O ponto que nos interessa destacar agora — para ir dando uma forma mais definida
à nossa proposta de entender o problema do reducionismo na ciência, em particular na
biologia, como a articulação de um programa reducionista — é que a discussão filosófica
sobre o reducionismo precisa considerar pelo menos os seguintes temas:
a) Uma série de questões filosóficas que sempre estiveram no centro da discussão
sobre reducionismo: questões de ontologia, metodologia e explicação em um
sentido amplo e geral. Em particular, a discussão sobre se existe ou não um nível
fundamental com respeito ao qual possamos orientar as explicações e métodos
diversos que constituem as diferentes práticas científicas.
b) As quatro práticas associadas por Ahn et al. (2006) ao reducionismo correspondem
a uma série de questões (que podem ser vistas como especificações das questões
colocadas por Ahn et al. no item anterior) amplamente estudadas na filosofia da
ciência. Emparticular, isso leva a discussões sobre o que é uma explicação científica,
assim como a discussões sobre se é possível falar em um tipo fundamental de
explicação causal, ou se temos que reconhecer uma variedade heterogênea de tipos
de explicação causal. Essa é uma questão que, a partir de diferentes perspectivas,
tem sido objeto de reflexão filosófica desde o início da ciência.
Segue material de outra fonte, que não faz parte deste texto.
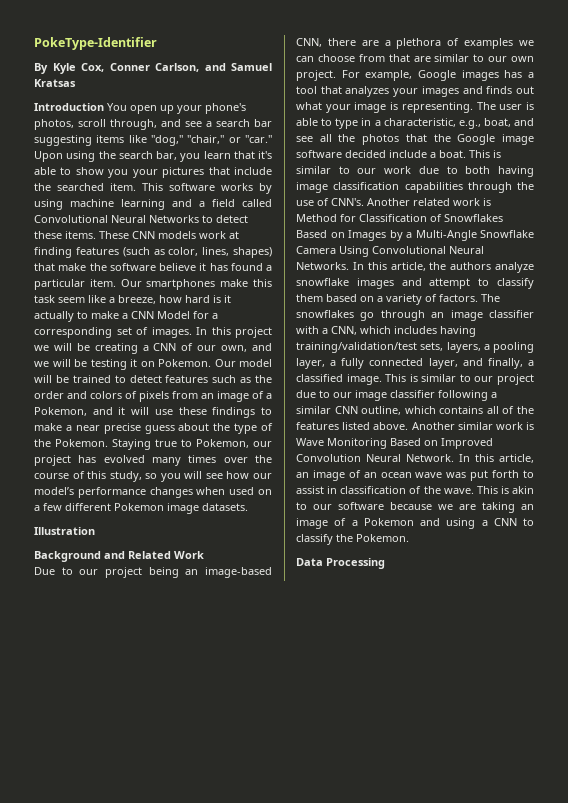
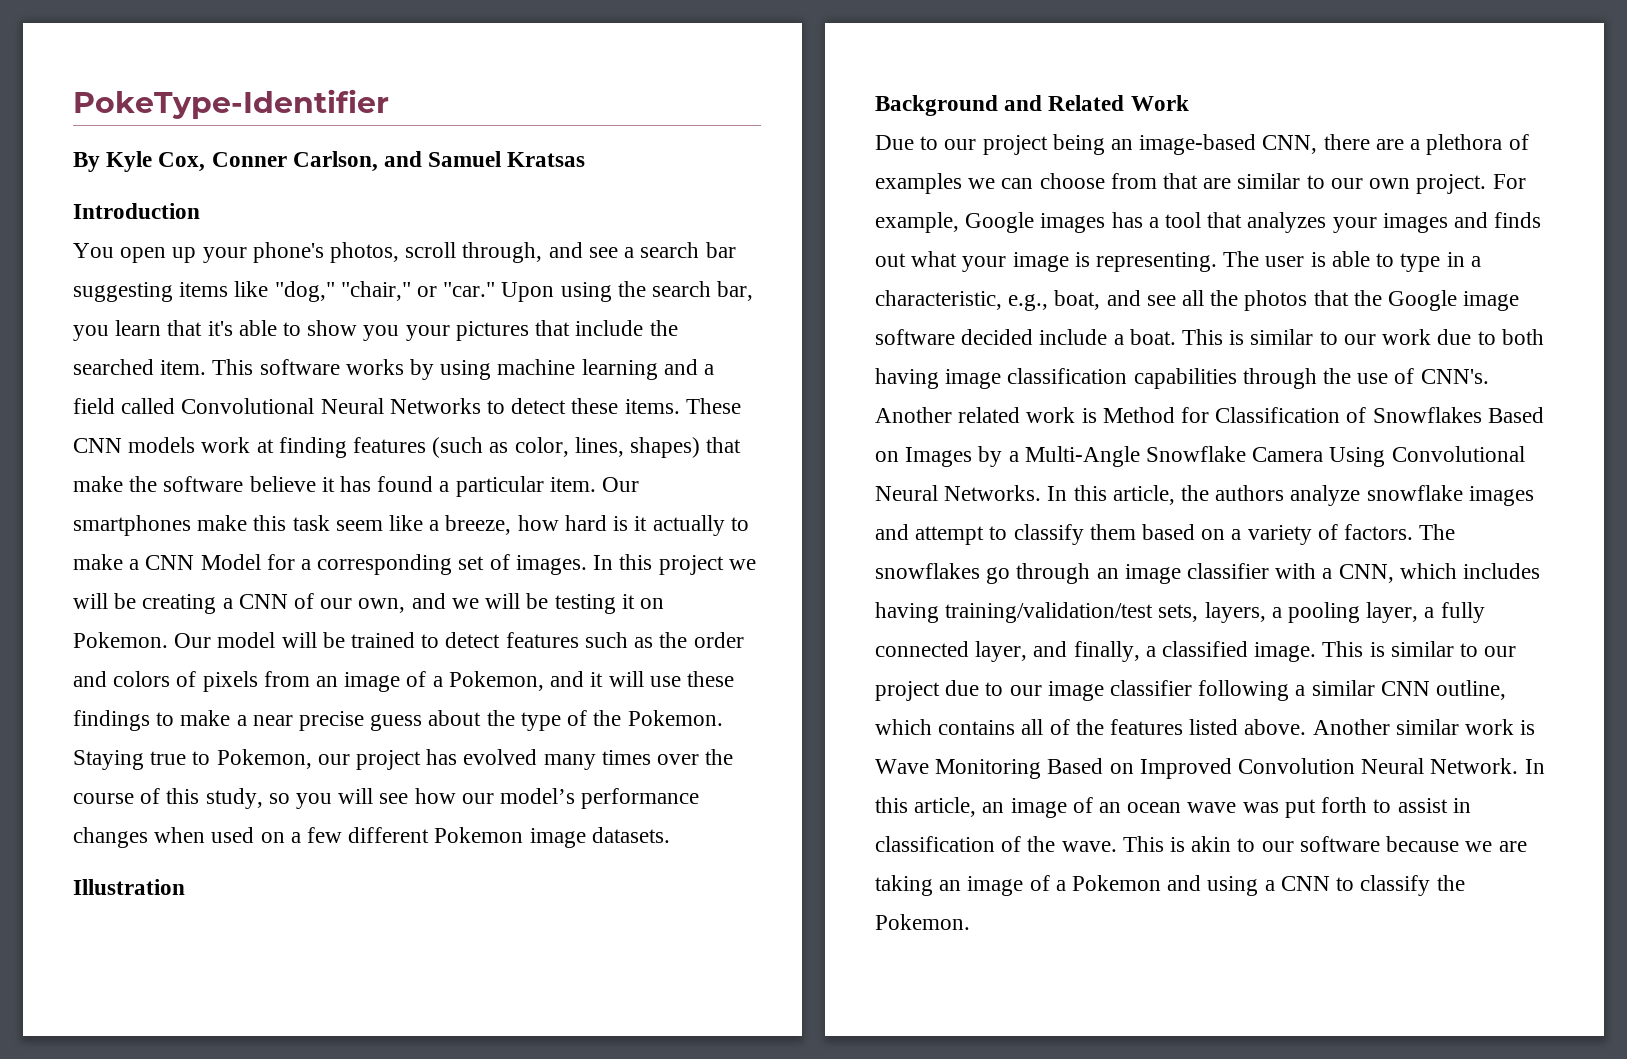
(104, 107) none -> (200, 211) //
[296,558,385,569] // Data Processing -> (970, 922) none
Não temos que
nos remeter ao estudo dos sistemas complexos para perceber que a busca por
um fator causal dominante, muitas vezes, não nos leva a uma boa explicação. A
discussão sobre a necessidade de se abandonar explicações causais desse tipo levou,
justamente em filosofia da ciência, ao questionamento de modelos de explicação
simplistas como o de Salmon (1984) e gerou toda uma série de propostas sobre
maneiras apropriadas de se modelar explicações causais com fatores múltiplos
heterogêneos. Entre as propostas mais interessantes estão aquelas que, como
no caso das de Nancy Cartwright (1999), propõem que uma explicação causal
requer um contexto concreto no qual se modele a complexidade de causas. Essa
ênfase na importância do contexto é uma forma de tentar resolver a tensão entre
reducionistas e não reducionistas (ver especialmente SARKAR, 2005).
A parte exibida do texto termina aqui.